# [WHAT YOU ARE ASKED TO DO]
Say how many lines in the following entries include "none", and add nothing else.

##########

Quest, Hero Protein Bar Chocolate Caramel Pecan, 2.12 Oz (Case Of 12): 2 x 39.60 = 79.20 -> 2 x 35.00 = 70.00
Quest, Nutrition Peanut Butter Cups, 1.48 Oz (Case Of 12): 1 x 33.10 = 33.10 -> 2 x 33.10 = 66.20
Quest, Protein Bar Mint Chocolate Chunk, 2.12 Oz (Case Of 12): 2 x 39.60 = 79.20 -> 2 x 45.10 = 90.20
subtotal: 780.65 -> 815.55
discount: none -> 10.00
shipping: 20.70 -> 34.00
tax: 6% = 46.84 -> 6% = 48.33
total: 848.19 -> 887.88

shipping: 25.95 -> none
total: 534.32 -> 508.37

##########

# [SOLUTION TO THIS PROBLEM]
2